Topological Residual Asymmetry for Bivariate Causal Direction
Mouad El Bouchattaoui
TL;DR
The paper tackles the challenge of inferring causal direction from purely observational bivariate data under additive-noise models. It introduces Topological Residual Asymmetry (TRA), a geometry-based criterion that compares copula-standardized forward and reverse residual clouds using a 0D persistent-homology proxy derived from the MST edge lengths, capturing a bulk vs tube distinction between the two directions. TRA is extended with TRA-s for fixed-noise regimes and TRA-C, a confounding-aware abstention rule calibrated by a Gaussian-copula bootstrap, providing controlled decisions in the presence of latent confounding. The authors establish consistency in a small-noise triangular-array setting, justify mesoscopic smoothing to recover separation under fixed noise, and demonstrate robust performance across synthetic stress tests and real-world Tübingen pairs, while emphasizing abstention to avoid unwarranted causal claims.
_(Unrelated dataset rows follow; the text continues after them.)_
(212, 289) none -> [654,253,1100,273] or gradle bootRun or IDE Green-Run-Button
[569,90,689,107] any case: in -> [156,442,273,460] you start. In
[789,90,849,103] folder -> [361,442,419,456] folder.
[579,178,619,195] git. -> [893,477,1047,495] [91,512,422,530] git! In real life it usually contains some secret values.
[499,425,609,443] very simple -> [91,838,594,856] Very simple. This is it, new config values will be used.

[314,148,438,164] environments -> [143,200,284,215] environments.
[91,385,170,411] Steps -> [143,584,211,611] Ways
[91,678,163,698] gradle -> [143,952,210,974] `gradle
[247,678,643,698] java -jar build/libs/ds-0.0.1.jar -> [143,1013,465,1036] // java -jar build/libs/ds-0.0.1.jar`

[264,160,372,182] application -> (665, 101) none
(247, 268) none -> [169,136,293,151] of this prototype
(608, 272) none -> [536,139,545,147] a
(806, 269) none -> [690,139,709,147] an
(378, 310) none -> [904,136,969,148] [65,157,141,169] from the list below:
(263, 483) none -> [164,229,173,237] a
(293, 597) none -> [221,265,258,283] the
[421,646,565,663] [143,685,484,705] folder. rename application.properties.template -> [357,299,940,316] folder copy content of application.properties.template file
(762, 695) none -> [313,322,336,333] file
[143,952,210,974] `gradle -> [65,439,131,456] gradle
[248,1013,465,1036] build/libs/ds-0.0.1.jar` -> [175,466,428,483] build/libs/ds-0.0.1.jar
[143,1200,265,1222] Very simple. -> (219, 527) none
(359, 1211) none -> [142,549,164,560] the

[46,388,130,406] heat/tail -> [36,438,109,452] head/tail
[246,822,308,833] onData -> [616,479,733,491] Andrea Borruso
Overall, TRA offers a principled, topology-guided approach to causal orientation with calibrated uncertainty and empirical superiority in diverse scenarios.
Abstract
Inferring causal direction from purely observational bivariate data is fragile: many methods commit to a direction even in ambiguous or near non-identifiable regimes. We propose Topological Residual Asymmetry (TRA), a geometry-based criterion for additive-noise models. TRA compares the shapes of two cross-fitted regressor-residual clouds after rank-based copula standardization: in the correct direction, residuals are approximately independent, producing a two-dimensional bulk, while in the reverse direction -- especially under low noise -- the cloud concentrates near a one-dimensional tube. We quantify this bulk-tube contrast using a 0D persistent-homology functional, computed efficiently from Euclidean MST edge-length profiles. We prove consistency in a triangular-array small-noise regime, extend the method to fixed noise via a binned variant (TRA-s), and introduce TRA-C, a confounding-aware abstention rule calibrated by a Gaussian-copula plug-in bootstrap. Extensive experiments across many challenging synthetic and real-data scenarios demonstrate the method's superiority.